Multi-omics analysis based on integrated genomics, epigenomics and transcriptomics in pancreatic cancer
Author(s) -
Lingming Kong,
Peng Liu,
Mingjun Zheng,
Busheng Xue,
Keke Liang,
Xiaodong Tan
Publication year - 2020
Publication title -
epigenomics
Language(s) - English
Resource type - Journals
SCImago Journal Rank - 1.265
H-Index - 60
eISSN - 1750-1911
pISSN - 1750-192X
DOI - 10.2217/epi-2019-0374
Subject(s) - epigenomics , pancreatic cancer , biology , dna methylation , omics , genomics , copy number variation , transcriptome , computational biology , bioinformatics , genome , cancer , gene , genetics , gene expression
Aim: Integrated analysis of genomics, epigenomics, transcriptomics and clinical information contributes to identify specific molecular subgroups and find novel biomarkers for pancreatic cancer. Materials & methods: The DNA copy number variation, the simple nucleotide variation, methylation and mRNA data of pancreatic cancer patients were obtained from The Cancer Genome Atlas.
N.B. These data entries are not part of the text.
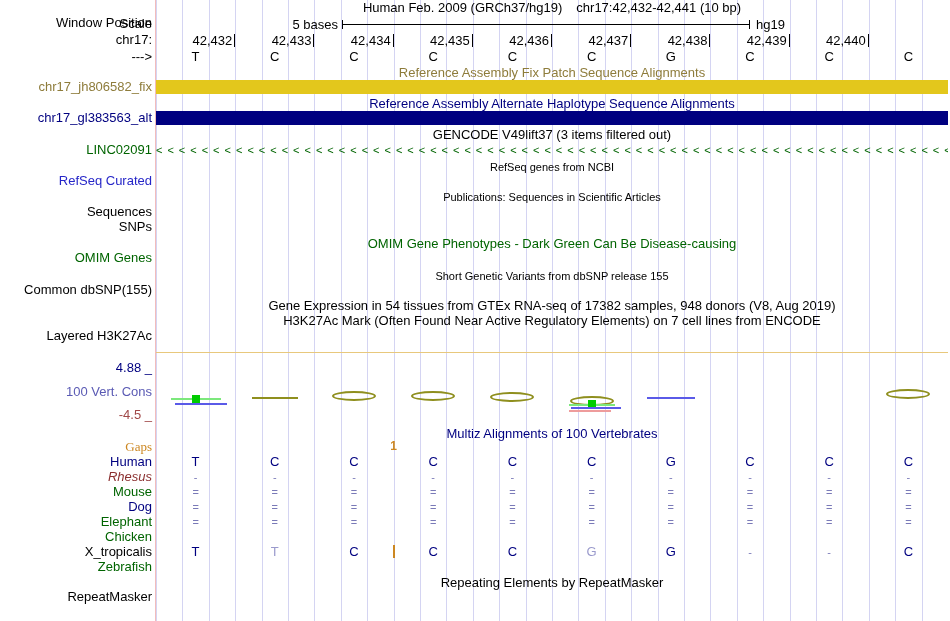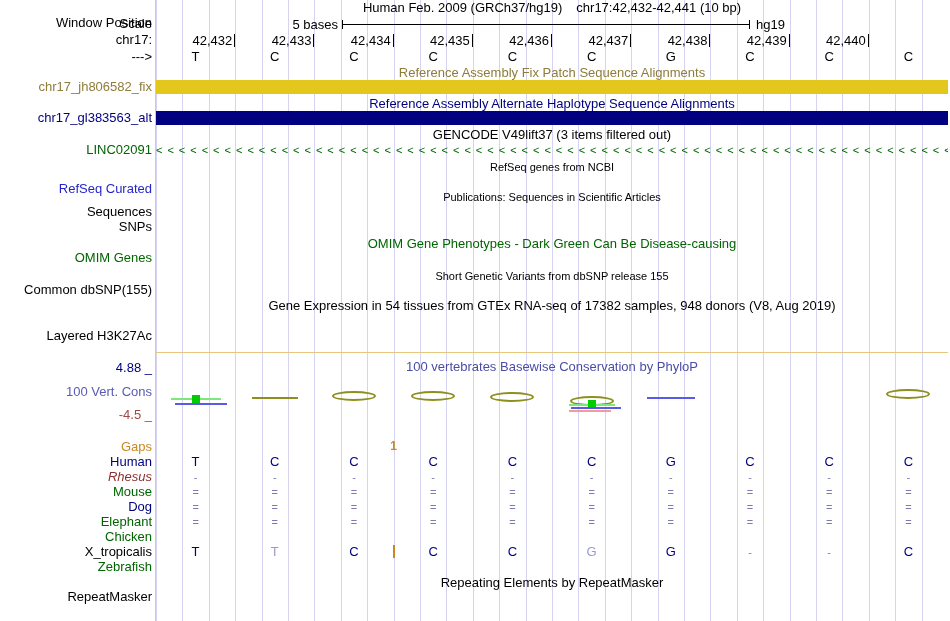--- a/index.html
+++ b/index.html
@@ -20,7 +20,7 @@
   .cell.mark{color:var(--slate);font-size:11px;line-height:11px;}
   .cell.gapnum{color:var(--orange);font-weight:bold;font-size:12px;}
   .c-black{color:#000;} .c-navy{color:var(--navy);} .c-green{color:var(--green);}
-  .c-olivetext{color:var(--olivetext);} .c-refseq{color:var(--refseq);margin-top:8px;}
+  .c-olivetext{color:var(--olivetext);} .c-refseq{color:var(--refseq);}
   .c-phyloplabel{color:var(--phyloplabel);} .c-phyloptitle{color:var(--phyloptitle);}
   .c-minred{color:var(--minred);} .c-orange{color:var(--orange);} .c-maroon{color:var(--maroon);font-style:italic;}
   #scale-ruler,#scale-tick-l,#scale-tick-r{position:absolute;background:#000;}

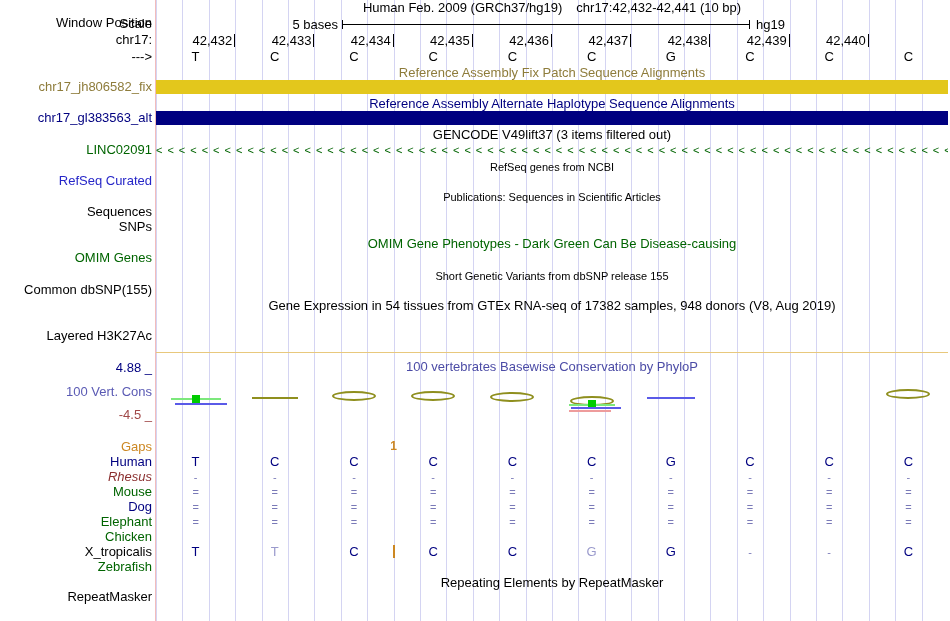--- a/index.html
+++ b/index.html
@@ -77,6 +77,7 @@
     <div class="ttl c-green" style="top:237px">OMIM Gene Phenotypes - Dark Green Can Be Disease-causing</div>
     <div class="ttl small c-black" style="top:269px">Short Genetic Variants from dbSNP release 155</div>
     <div class="ttl c-black" style="top:299px">Gene Expression in 54 tissues from GTEx RNA-seq of 17382 samples, 948 donors (V8, Aug 2019)</div>
+    <div class="ttl c-black" style="top:314px">H3K27Ac Mark (Often Found Near Active Regulatory Elements) on 7 cell lines from ENCODE</div>
 
     <div id="tan-line"></div>
     <div class="ttl c-phyloptitle" style="top:360px">100 vertebrates Basewise Conservation by PhyloP</div>

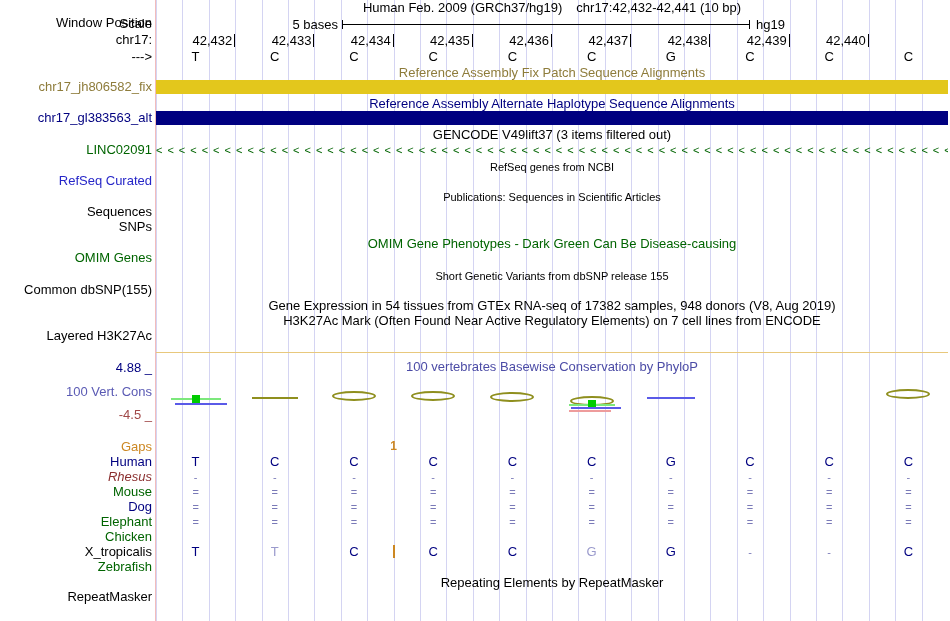--- a/index.html
+++ b/index.html
@@ -80,7 +80,6 @@
     <div class="ttl c-black" style="top:314px">H3K27Ac Mark (Often Found Near Active Regulatory Elements) on 7 cell lines from ENCODE</div>
 
     <div id="tan-line"></div>
-    <div class="ttl c-phyloptitle" style="top:360px">100 vertebrates Basewise Conservation by PhyloP</div>
 
 
     <div class="ttl c-black" style="top:576px">Repeating Elements by RepeatMasker</div>

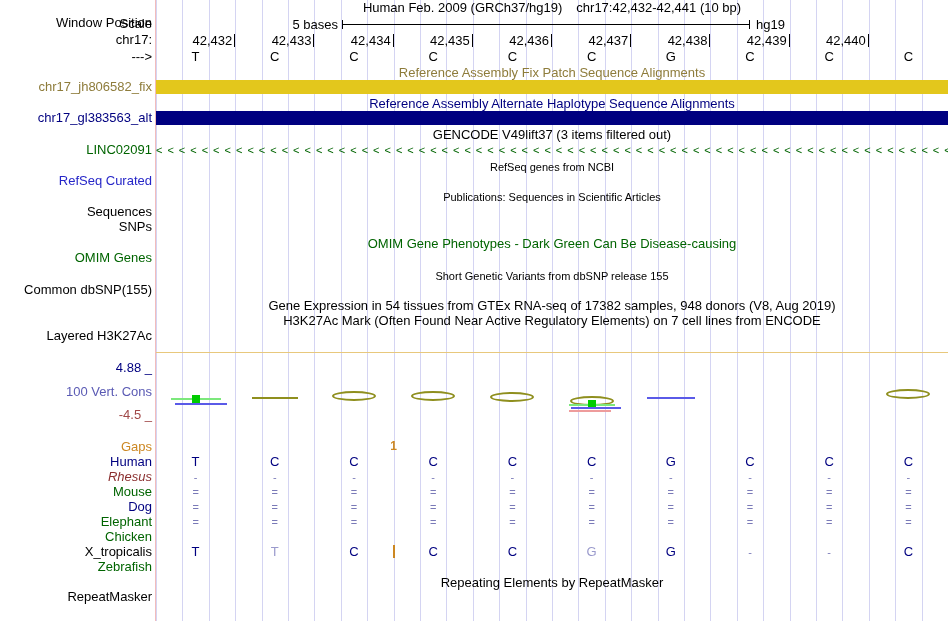--- a/index.html
+++ b/index.html
@@ -81,6 +81,7 @@
 
     <div id="tan-line"></div>
 
+    <div class="ttl c-navy" style="top:427px">Multiz Alignments of 100 Vertebrates</div>
 
     <div class="ttl c-black" style="top:576px">Repeating Elements by RepeatMasker</div>
   <div class="num" style="position: absolute; right: 712.8px; top: 34px;">42,432</div>

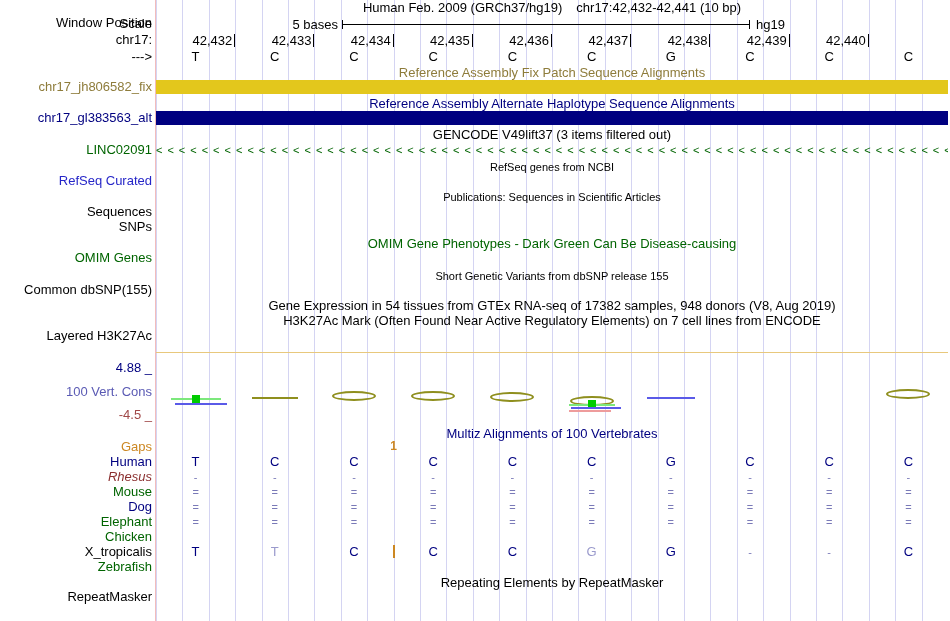--- a/index.html
+++ b/index.html
@@ -22,7 +22,7 @@
   .c-black{color:#000;} .c-navy{color:var(--navy);} .c-green{color:var(--green);}
   .c-olivetext{color:var(--olivetext);} .c-refseq{color:var(--refseq);}
   .c-phyloplabel{color:var(--phyloplabel);} .c-phyloptitle{color:var(--phyloptitle);}
-  .c-minred{color:var(--minred);} .c-orange{color:var(--orange);} .c-maroon{color:var(--maroon);font-style:italic;}
+  .c-minred{color:var(--minred);} .c-orange{color:var(--orange);font-family:Liberation Serif, serif;} .c-maroon{color:var(--maroon);font-style:italic;}
   #scale-ruler,#scale-tick-l,#scale-tick-r{position:absolute;background:#000;}
   #gene-arrows{position:absolute;left:0;top:143px;width:100%;height:14px;overflow:hidden;
         white-space:nowrap;color:var(--green);font-size:11px;line-height:14px;letter-spacing:5px;}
Four molecular subgroups (iC1, iC2, iC3 and iC4) of pancreatic cancer were identified by integrating analysis. Results: The iC1 subgroup harbors better prognosis, higher immune score, lesser DNA copy number variation mutations and better genomic stability compared with iC2, iC3 and iC4 subgroups. Three new genes ( GRAP2, ICAM3 and A2ML1) correlated with prognosis were identified. Conclusion: Integrated multi-omics analysis provides fresh insight into molecular classification of pancreatic cancer, which may help discover new prognostic biomarkers and reveal the underlying mechanism of pancreatic cancer.